- **Work order**:
Copy every line from the material below that holds "subtotal".

START Given entries

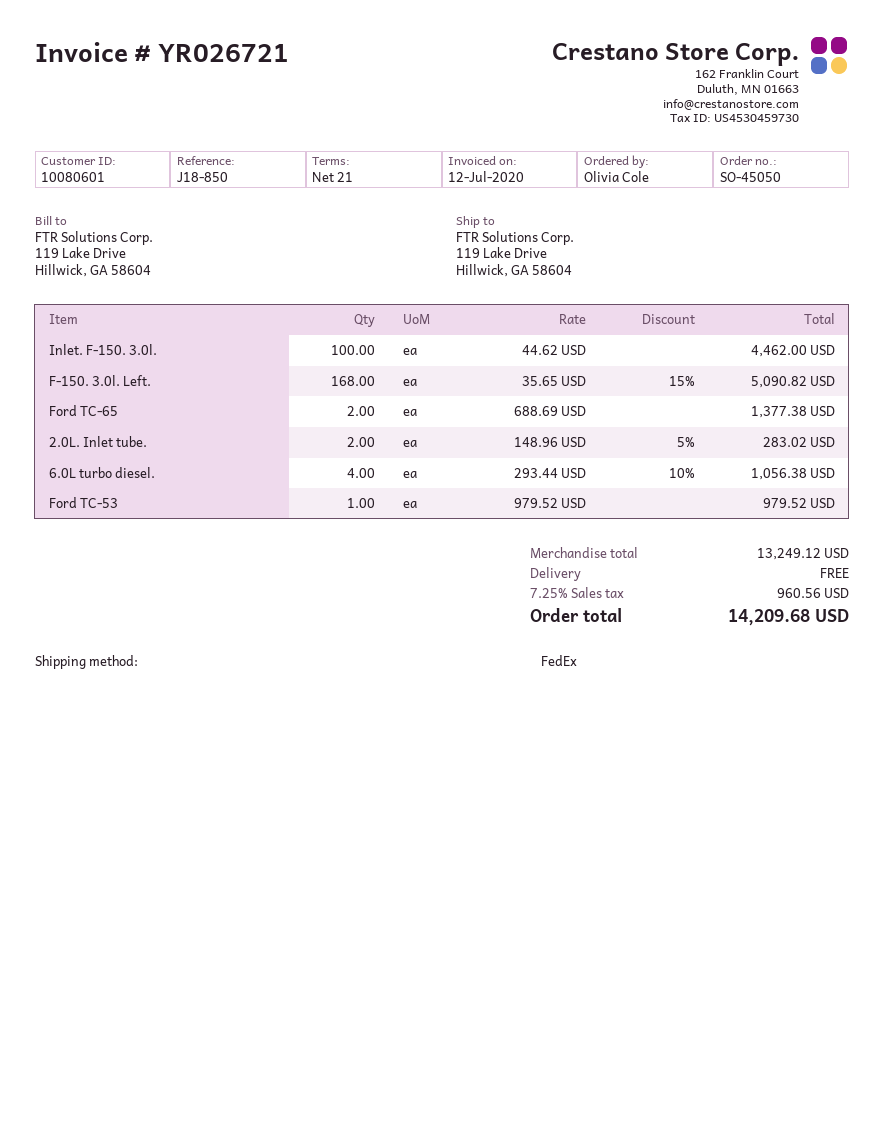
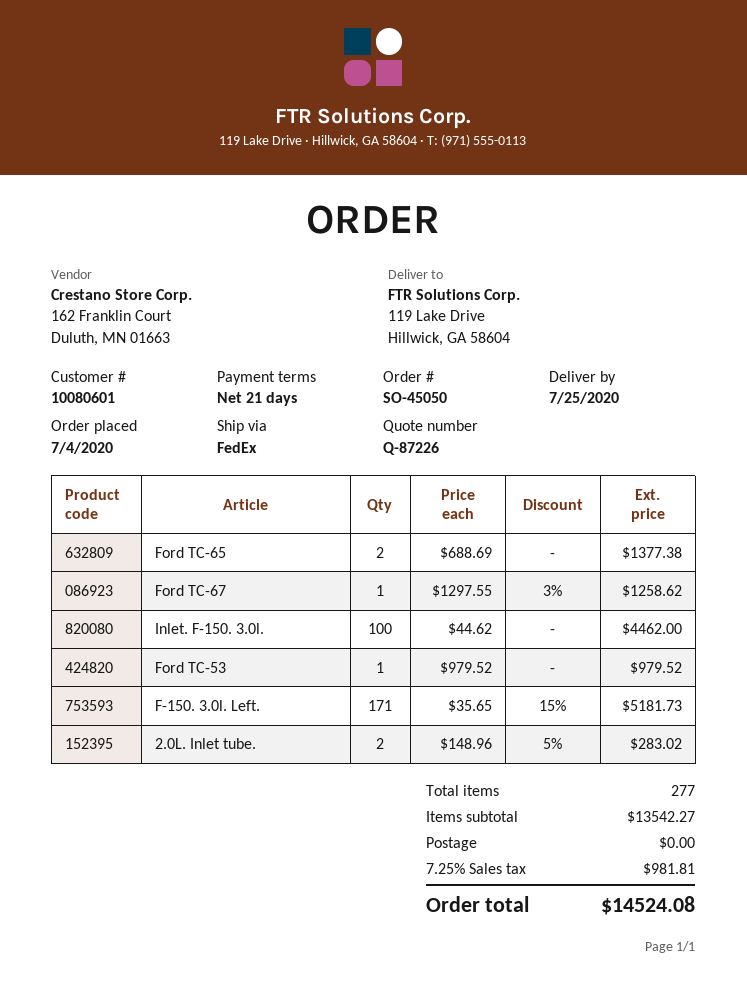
F-150. 3.0l. Left.: 168 x 35.65 - 15% = 5090.82 -> 171 x 35.65 - 15% = 5181.73
6.0L turbo diesel.: 4 x 293.44 - 10% = 1056.38 -> none
Ford TC-67: none -> 1 x 1297.55 - 3% = 1258.62
subtotal: 13249.12 -> 13542.27
tax: 7.25% = 960.56 -> 7.25% = 981.81
total: 14209.68 -> 14524.08

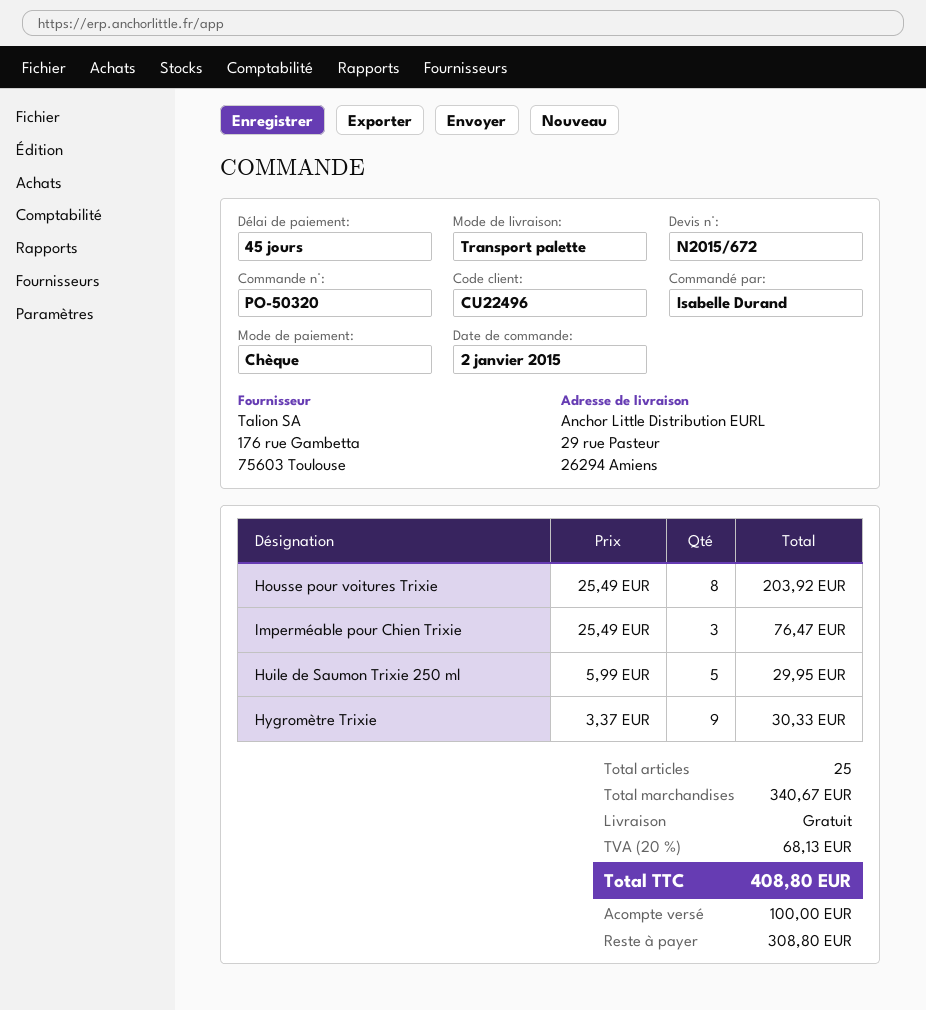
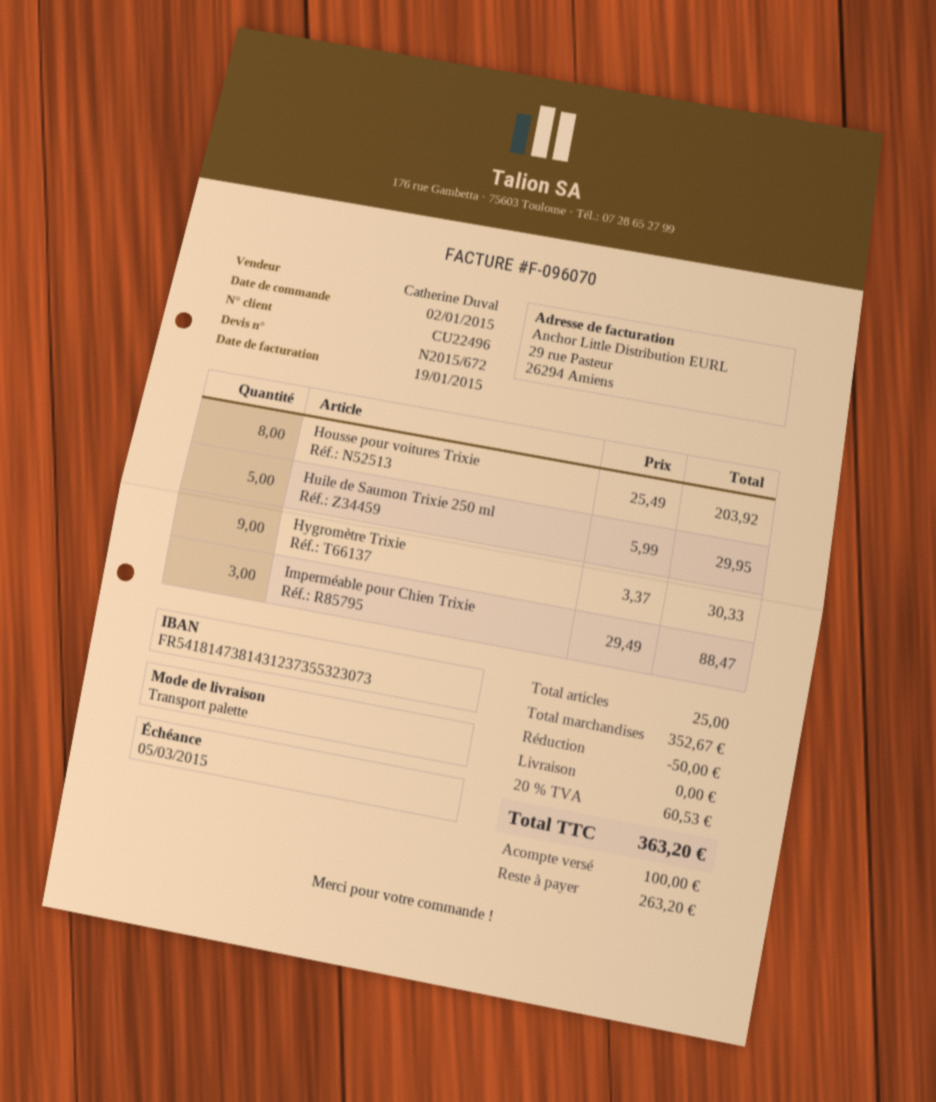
Imperméable pour Chien Trixie: 3 x 25.49 = 76.47 -> 3 x 29.49 = 88.47
subtotal: 340.67 -> 352.67
discount: none -> 50.00
tax: 20% = 68.13 -> 20% = 60.53
total: 408.80 -> 363.20
balance: 308.80 -> 263.20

END Given entries

- **Exercise answer**:
subtotal: 13249.12 -> 13542.27
subtotal: 340.67 -> 352.67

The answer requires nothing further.